I tried to stay polite and composed, as we are used to my in-laws’ way of thinking, and simply told her that history is Sam’s passion and I believe that he will be able to make a successful career out of his degree.

They did not drop the topic and my father-in-law began talking about stable income and job security. My husband and I tried multiple times to end the conversation naturally and divert the topic, letting them know that Sam has always been een incredibly hardworking so we do not believe finding a job will be a problem for him, we do not want him to be stuck doing a degree/job he hates, etc.
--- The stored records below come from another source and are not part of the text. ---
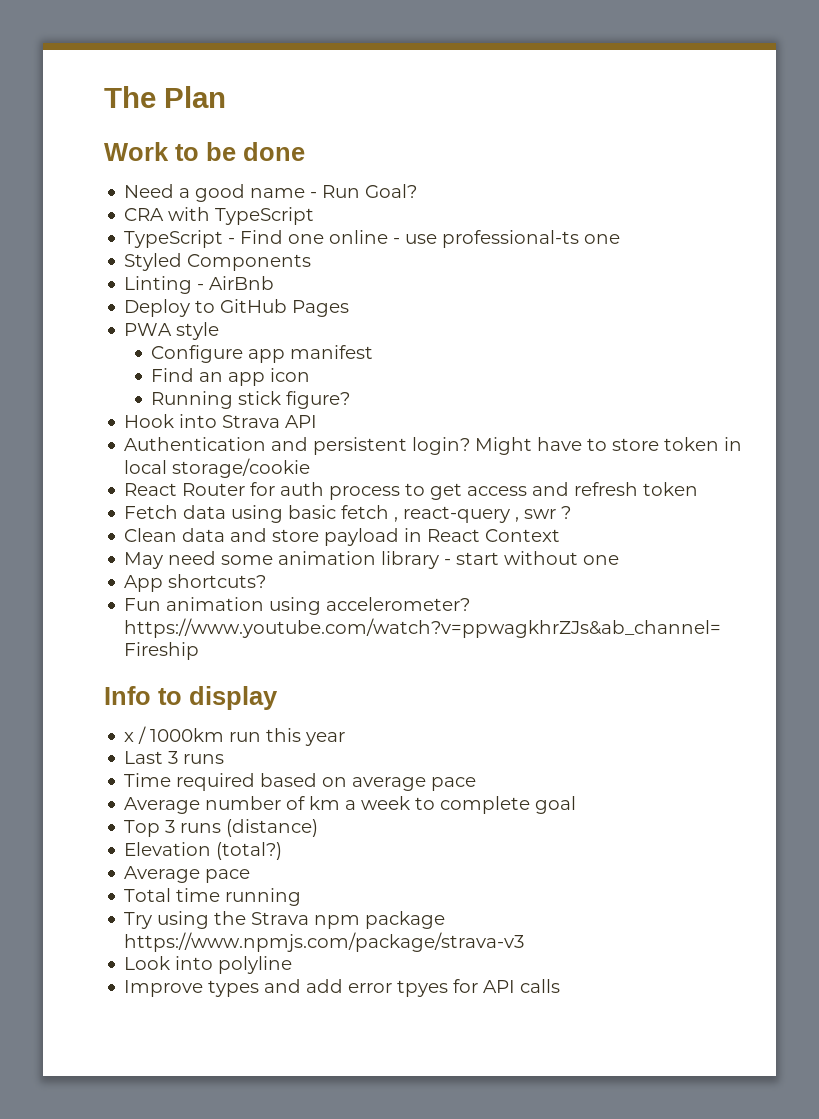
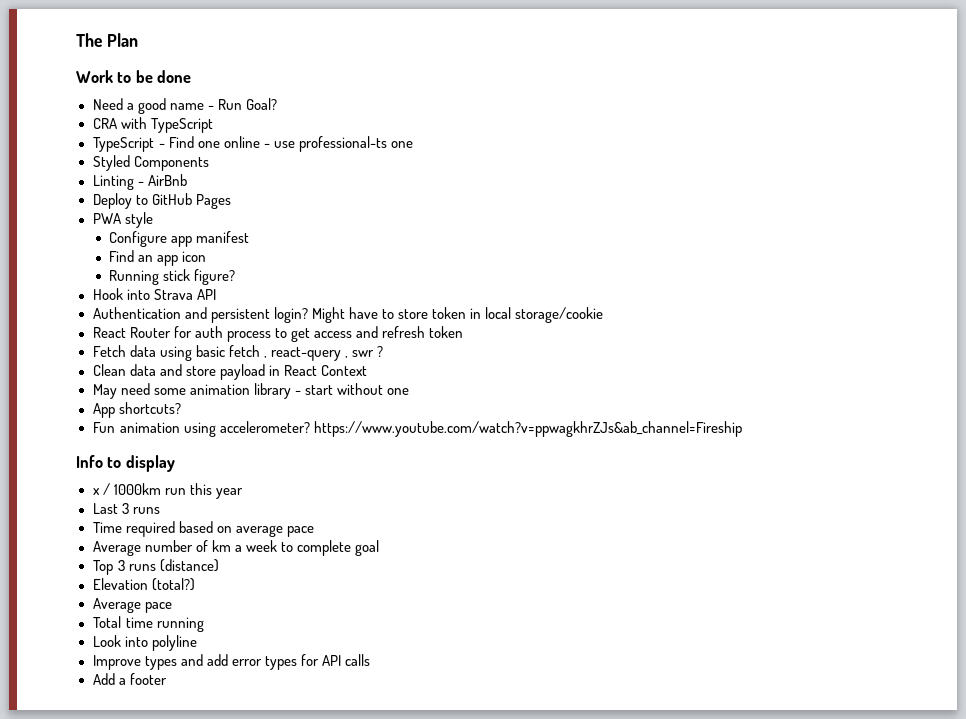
[124,911,446,929] [124,932,525,952] // Try using the Strava npm package https://www.npmjs.com/package/strava-v3 -> (204, 624) none
[397,980,449,997] tpyes -> [264,656,297,670] types
(561, 986) none -> [92,673,167,685] // Add a footer

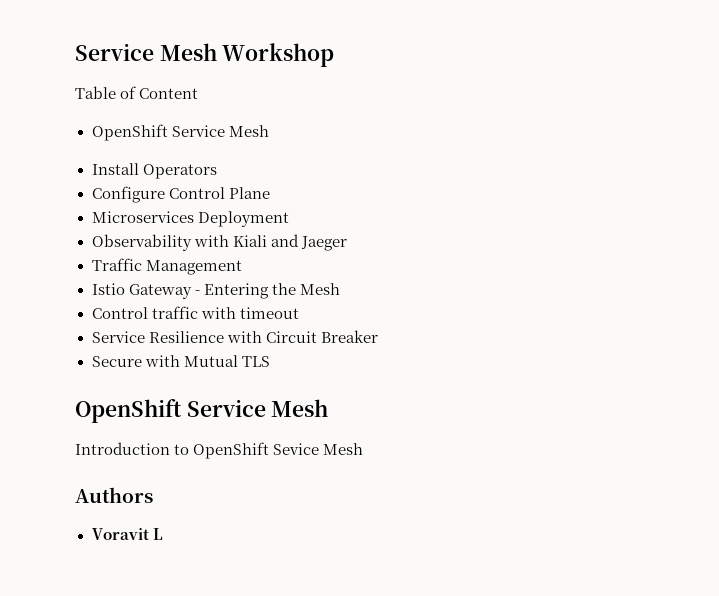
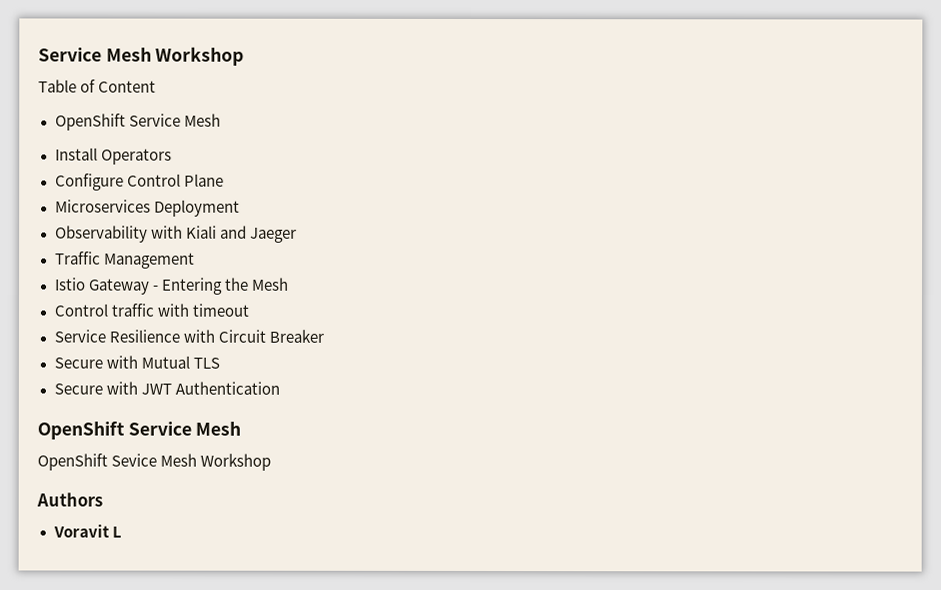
[75,399,329,423] [75,442,190,455] // OpenShift Service Mesh // Introduction to -> [53,381,280,395] [37,420,242,440] // Secure with JWT Authentication // OpenShift Service Mesh //
(364, 449) none -> [200,453,272,471] Workshop

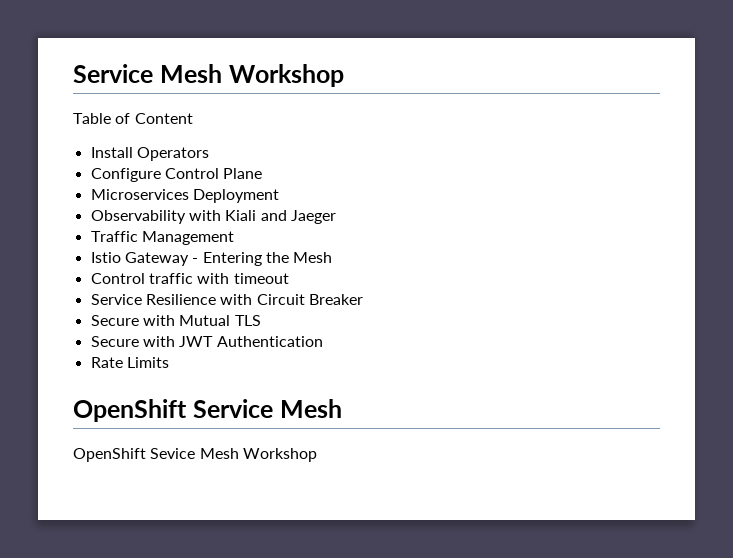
[54,113,221,131] // OpenShift Service Mesh -> (193, 118) none
(280, 388) none -> [90,357,169,368] // Rate Limits
[36,492,103,507] [52,524,122,538] // Authors // Voravit L -> (317, 455) none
My in-laws apparently did not want to have a nice dinner so they kept pushing the issue. I started to get fed up when they wouldn’t stop, and I ended up yelling at them in a angry tone that the decisions Sam makes were his and only his to make and that they could either support him or not. After that, they let it go but there was still tension among us for the rest of the dinner.

We made an excuse to leave the dinner early, thinking they would forget about it by the next day, but I’m starting to feel worried that I might have caused a rift in the family by standing up for my son. My in-laws are usually very kind and supportive but they have very strict views on college educations, so I suppose this was inevitable. I do not regret what I did, however, but I’m just wondering if maybe I could have handled it differently.

My son often browses this subreddit and shows us some of the more haywire stories that are posted, so I figured it might be a good idea to see what others think. Am I the asshole for defending my son’s decision and standing up to my in-laws at the family dinner?